Front-end code edit data
########################################

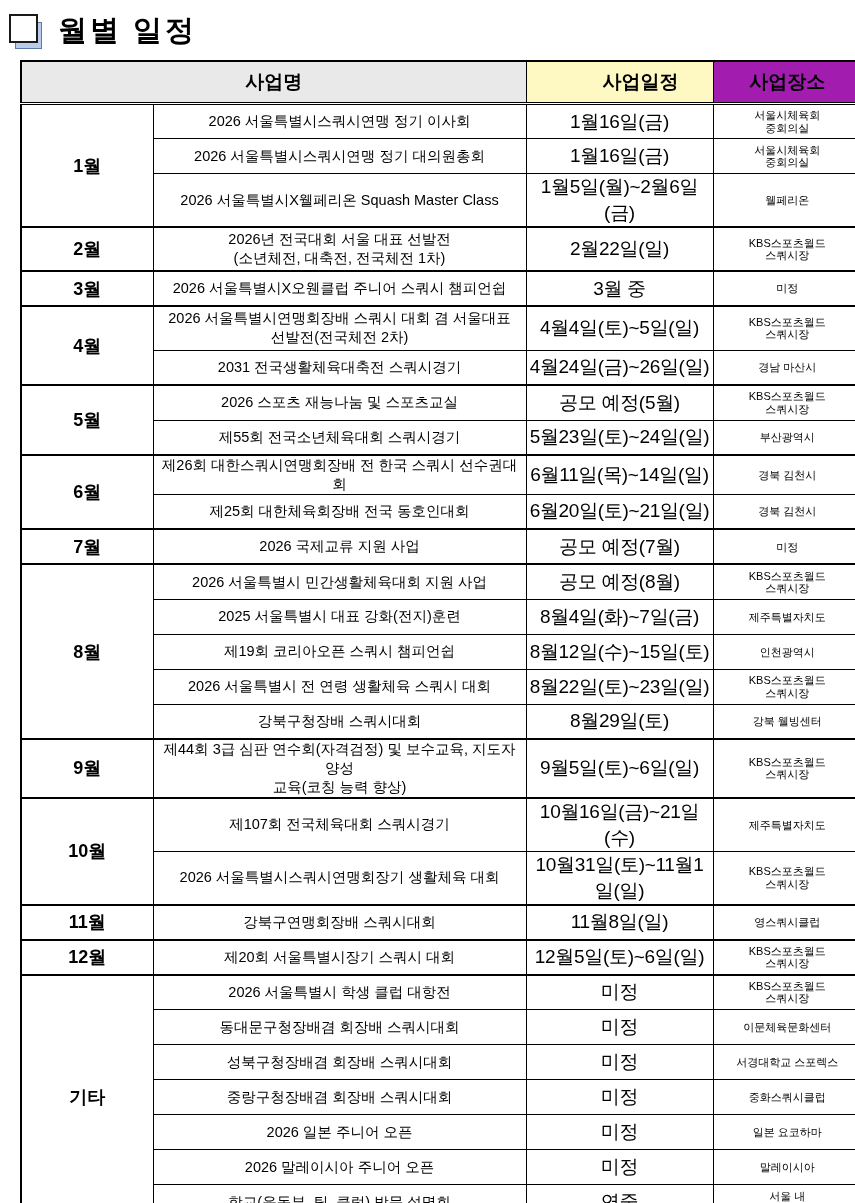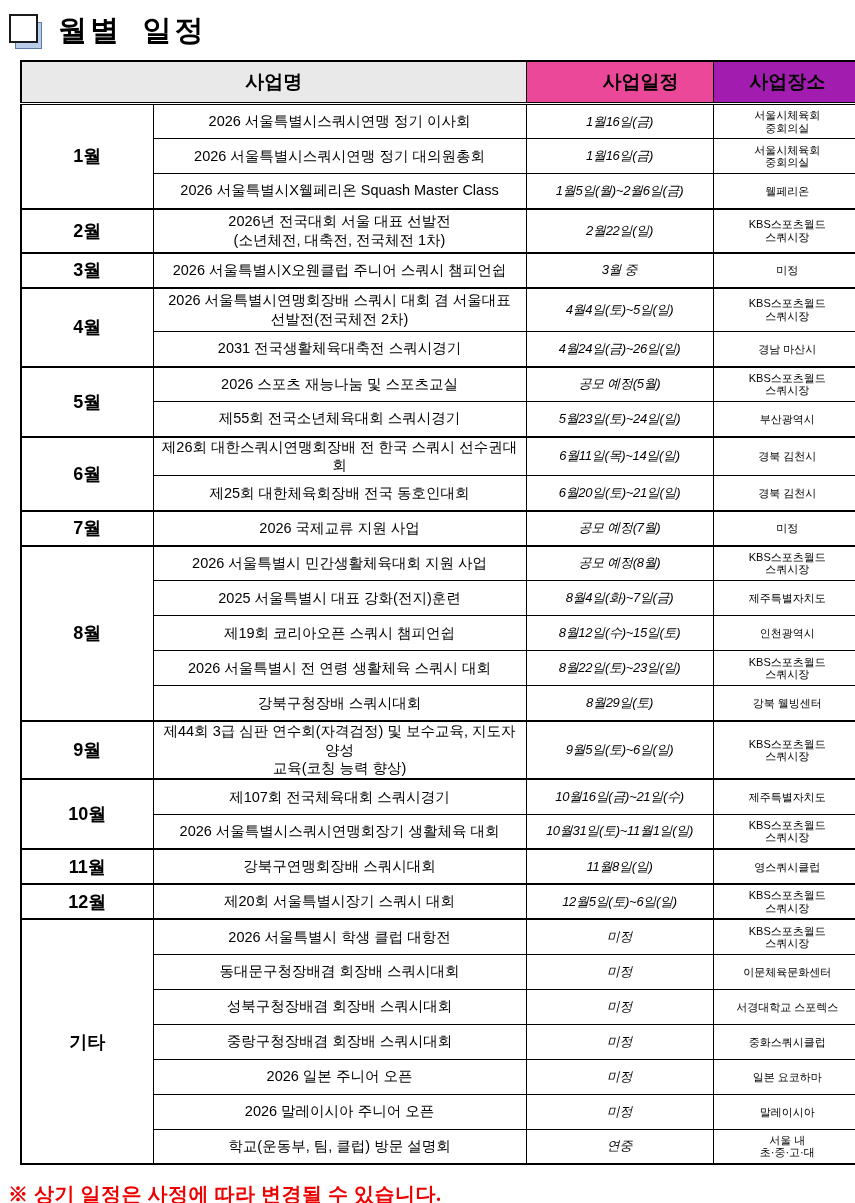--- a/index.html
+++ b/index.html
@@ -24,21 +24,21 @@
     position: absolute; left: 9px; top: 11px;
     width: 25px; height: 25px;
     background: #b9cde8; border: 1px solid #5a7aa8;
   }
   .layered-square .sq-front {
     position: absolute; left: 3px; top: 3px;
     width: 25px; height: 25px;
     background: #ffffff; border: 2px solid #1a1a1a;
   }
   .page-title {
-    font-family: Liberation Mono, monospace;
+    font-family: Liberation Sans, sans-serif;
     font-size: 29px; font-weight: bold; letter-spacing: 3px;
   }
 
   
   table.schedule {
     border-collapse: collapse;
     table-layout: fixed;
     width: 841px;
     margin: 6px 0 0 20px;
     border: 2px solid #000;
@@ -61,21 +61,21 @@
     font-size: 19px;
     font-weight: bold;
     border-bottom: 3px double #000;
   }
   tbody tr { height: 35px; }
   tbody tr.tall { height: 44px; }
   tbody tr.group-start td { border-top: 2px solid #000; }
 
   td.month-cell { font-size: 18px; font-weight: bold; }
   td.name-cell  { font-size: 14.5px; white-space: pre-line; line-height: 1.3; }
-  td.date-cell  { font-size: 13px; letter-spacing: -0.3px; font-style: italic; }
+  td.date-cell  { font-size: 19px; letter-spacing: -0.3px; }
   td.venue-cell { font-size: 11px; white-space: pre-line; line-height: 1.12; }
 
   
   .footnote {
     margin: 16px 0 0 8px;
     font-family: "Liberation Serif", "DejaVu Serif", serif;
     font-size: 20px;
     font-weight: bold;
     letter-spacing: 0.5px;
   }
@@ -96,21 +96,21 @@
   <table class="schedule">
     <colgroup>
       <col class="c-month">
         <col class="c-name">
         <col class="c-date">
         <col class="c-venue">
     </colgroup>
     <thead>
       <tr>
         <th colspan="2" style="background: rgb(233, 233, 233);">사업명</th>
-        <th style="background: #ec4899; padding-left: 44px;">사업일정</th>
+        <th style="background: #fef9c3; padding-left: 44px;">사업일정</th>
         <th style="background: #a21caf;">사업장소</th>
       </tr>
     </thead>
     <tbody>
         <tr class="group-start">
           <td class="month-cell" rowspan="3">1월</td>
           <td class="name-cell">2026 서울특별시스쿼시연맹 정기 이사회</td>
           <td class="date-cell">1월16일(금)</td>
           <td class="venue-cell">서울시체육회
 중회의실</td>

########################################

EXERCISE GOAL - Line by line, write out the entries exactly, and leave the pictures out.

RESPONSE -
--- a/index.html
+++ b/index.html
@@ -24,21 +24,21 @@
     position: absolute; left: 9px; top: 11px;
     width: 25px; height: 25px;
     background: #b9cde8; border: 1px solid #5a7aa8;
   }
   .layered-square .sq-front {
     position: absolute; left: 3px; top: 3px;
     width: 25px; height: 25px;
     background: #ffffff; border: 2px solid #1a1a1a;
   }
   .page-title {
-    font-family: Liberation Mono, monospace;
+    font-family: Liberation Sans, sans-serif;
     font-size: 29px; font-weight: bold; letter-spacing: 3px;
   }
 
   
   table.schedule {
     border-collapse: collapse;
     table-layout: fixed;
     width: 841px;
     margin: 6px 0 0 20px;
     border: 2px solid #000;
@@ -61,21 +61,21 @@
     font-size: 19px;
     font-weight: bold;
     border-bottom: 3px double #000;
   }
   tbody tr { height: 35px; }
   tbody tr.tall { height: 44px; }
   tbody tr.group-start td { border-top: 2px solid #000; }
 
   td.month-cell { font-size: 18px; font-weight: bold; }
   td.name-cell  { font-size: 14.5px; white-space: pre-line; line-height: 1.3; }
-  td.date-cell  { font-size: 13px; letter-spacing: -0.3px; font-style: italic; }
+  td.date-cell  { font-size: 19px; letter-spacing: -0.3px; }
   td.venue-cell { font-size: 11px; white-space: pre-line; line-height: 1.12; }
 
   
   .footnote {
     margin: 16px 0 0 8px;
     font-family: "Liberation Serif", "DejaVu Serif", serif;
     font-size: 20px;
     font-weight: bold;
     letter-spacing: 0.5px;
   }
@@ -96,21 +96,21 @@
   <table class="schedule">
     <colgroup>
       <col class="c-month">
         <col class="c-name">
         <col class="c-date">
         <col class="c-venue">
     </colgroup>
     <thead>
       <tr>
         <th colspan="2" style="background: rgb(233, 233, 233);">사업명</th>
-        <th style="background: #ec4899; padding-left: 44px;">사업일정</th>
+        <th style="background: #fef9c3; padding-left: 44px;">사업일정</th>
         <th style="background: #a21caf;">사업장소</th>
       </tr>
     </thead>
     <tbody>
         <tr class="group-start">
           <td class="month-cell" rowspan="3">1월</td>
           <td class="name-cell">2026 서울특별시스쿼시연맹 정기 이사회</td>
           <td class="date-cell">1월16일(금)</td>
           <td class="venue-cell">서울시체육회
 중회의실</td>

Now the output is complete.